L'ÉCHO DU MATIN
Maghreb

À Dakhla, Chouki charge ceux qui parlent déjà d’alliances et de postes

À Dakhla, Chouki charge ceux qui parlent déjà d’alliances et de postes

Depuis la ville de Dakhla, Mohamed Chouki, président du Rassemblement national des indépendants (RNI), a fermement critiqué les pratiques de certains acteurs politiques qui, selon lui, se projettent prématurément dans l'après-élections. Lors d'une rencontre de communication organisée par son parti, le leader du RNI a clairement indiqué que les prochaines échéances électorales ne devaient pas être perçues comme une occasion de distribuer des postes ou de former des alliances avant même que les citoyens n'aient eu l'opportunité de s'exprimer dans les urnes.

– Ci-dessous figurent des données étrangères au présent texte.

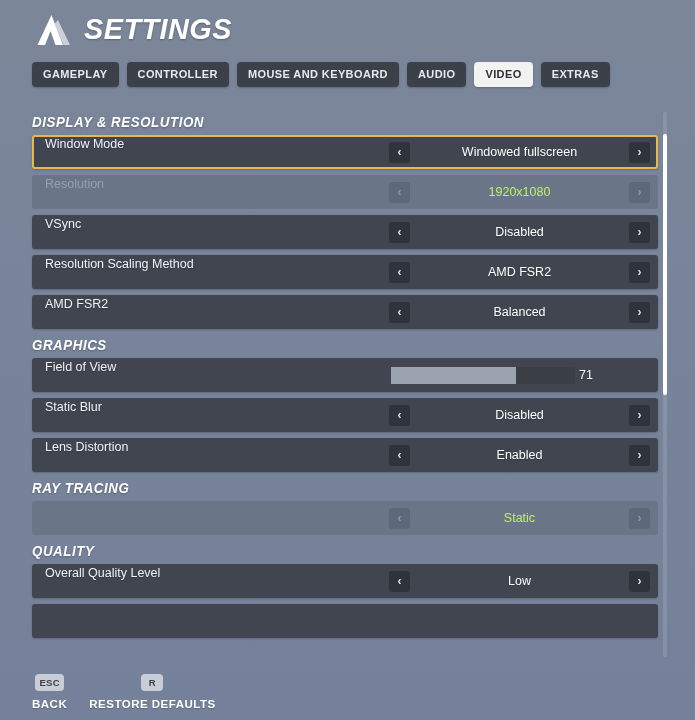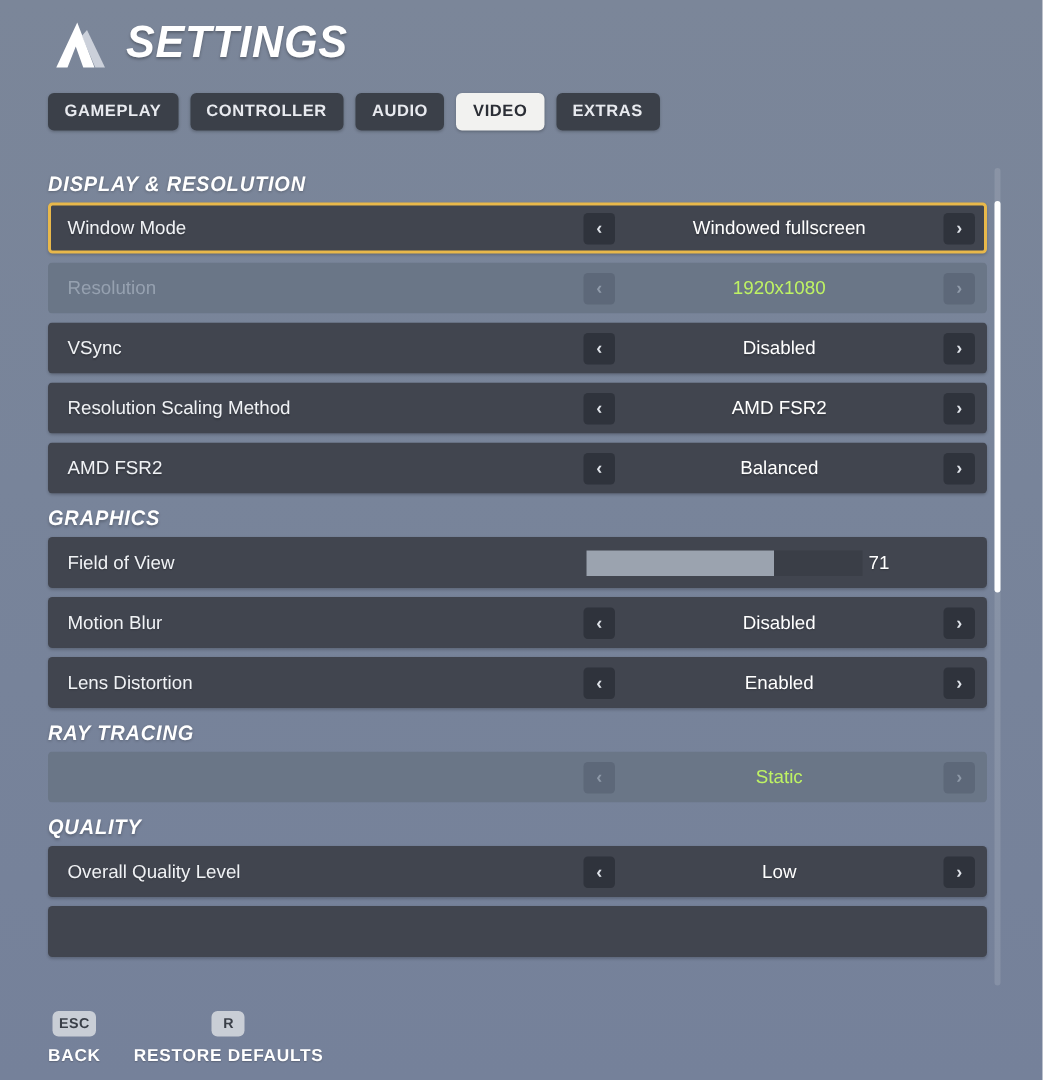"MOUSE AND KEYBOARD" button.tab { html: none -> <button>MOUSE AND KEYBOARD</button> }
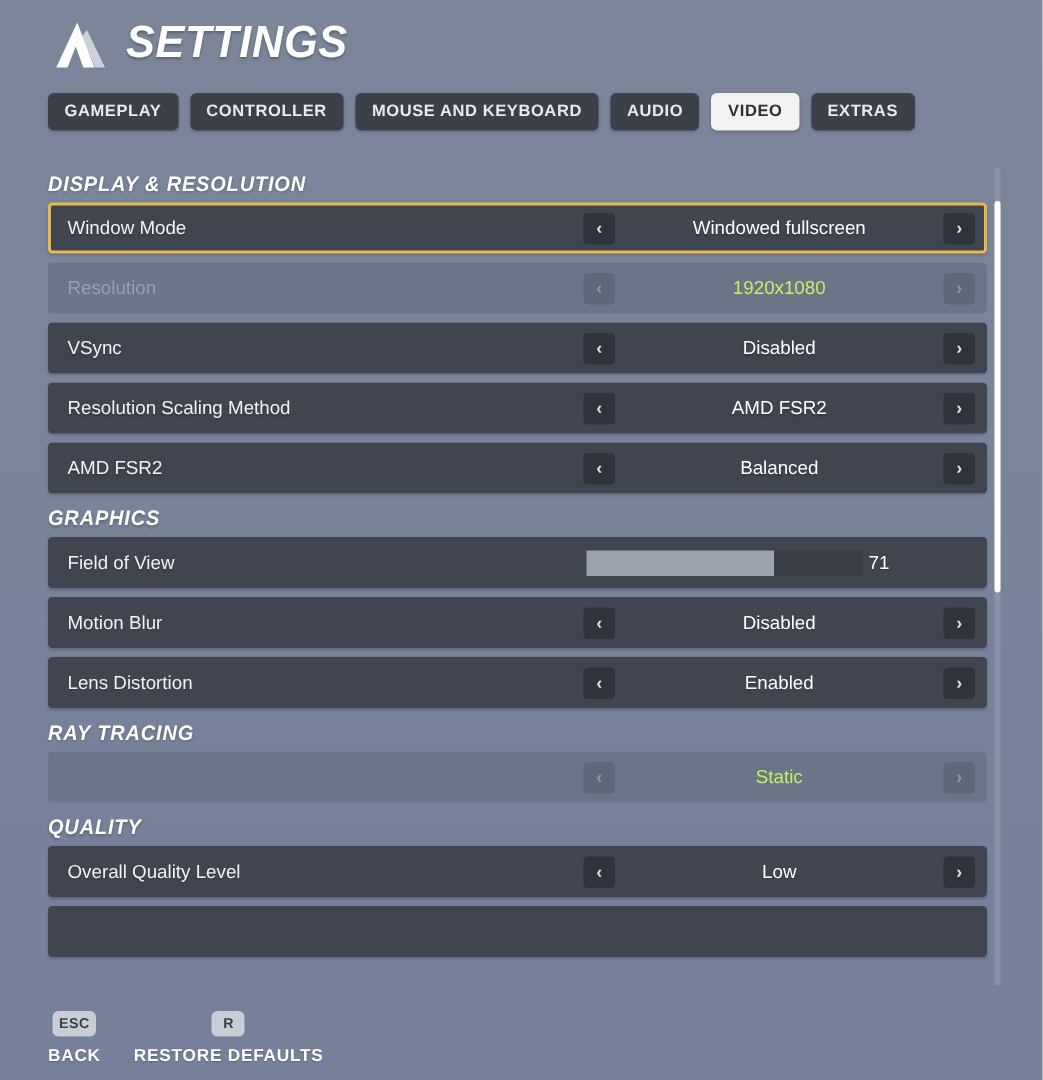"Window Mode" .row { align-items: center -> flex-start }
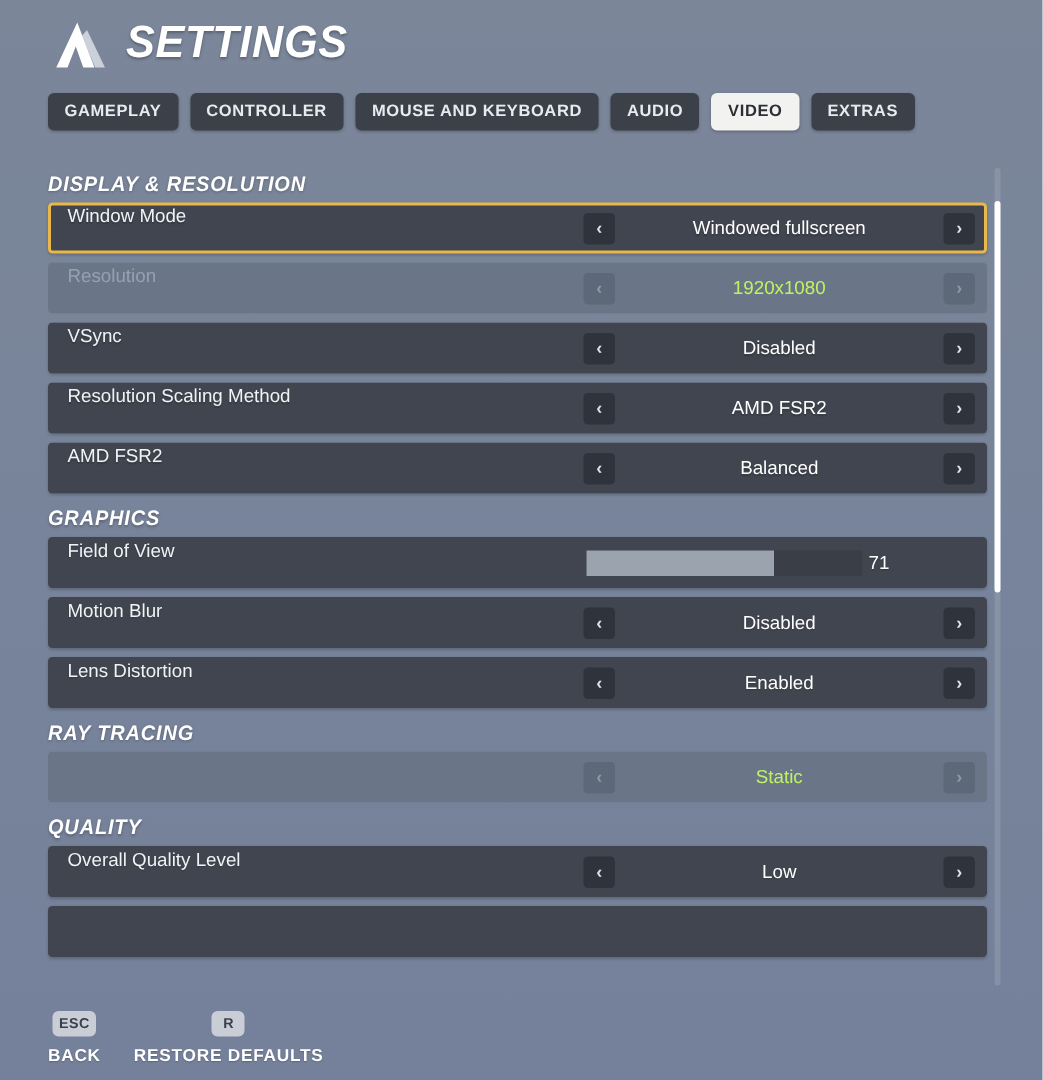"Motion Blur" div.row-label { text: Motion -> Static }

Le président du parti a mis en avant une approche politique distincte pour le RNI, ancrée dans la proximité avec la population, un travail de terrain continu et un bilan concret. Il a souligné que son parti n'a pas attendu l'approche des scrutins pour engager le dialogue avec les Marocains. Au contraire, le RNI a bâti des années de contact direct et d'écoute à travers diverses initiatives telles que « Massar Al Thiqa », « Massar Al Modon », « Massar Al Injazat » et, plus récemment, « Massar Al Mostaqbal ». Dakhla, à ses yeux, représente un exemple éloquent des réalisations que les élus du RNI peuvent accomplir lorsqu'ils exercent pleinement leurs responsabilités.

Mohamed Chouki a dénoncé l'attitude de ceux qui, d'ores et déjà, évoquent la répartition des ministères et des responsabilités, comme si le vote des citoyens n'était qu'un détail secondaire sur le chemin des positions de pouvoir. Il a insisté sur le fait que les élections ne sauraient être réduites à un "marché pour distribuer les portefeuilles" ni à une "course à l'annonce des alliances avant l'heure". Pour lui, il s'agit d'un rendez-vous démocratique essentiel où chaque formation politique doit présenter son bilan, son programme et ses candidats, laissant les urnes déterminer le véritable équilibre des forces.

Le RNI, a-t-il expliqué, a opté pour une démarche différente, fondée sur une présence constante dans les villes et les villages et une identification précise des problèmes réels des citoyens. Ces préoccupations sont ensuite traduites en engagements concrets et réalisables, notamment au sein du programme « Dignité et opportunités pour tous ». Les programmes du RNI, a-t-il précisé, ne sont pas le fruit d'une élaboration précipitée à la veille des élections ou d'un travail mené à huis clos. Ce travail de terrain permet au parti d'aborder des dossiers essentiels à la vie quotidienne des Marocains, tels que l'urbanisme, les raccordements individuels aux réseaux d'eau et d'électricité, et l'amélioration des services publics.

Le président du RNI a conclu en affirmant que la politique ne devrait pas consister à "redécouvrir" les problèmes des citoyens tous les cinq ans pour les exploiter durant les campagnes électorales. Il a mis en garde contre la "surenchère politique" et les tentatives de récupération de dossiers, insistant sur la différence entre ceux qui transforment les défis des citoyens en sujets de discours et ceux qui les traduisent en mesures concrètes et en engagements précis au sein d'un programme structuré. La véritable politique, a-t-il martelé, se construit sur le terrain et le respect de la volonté populaire.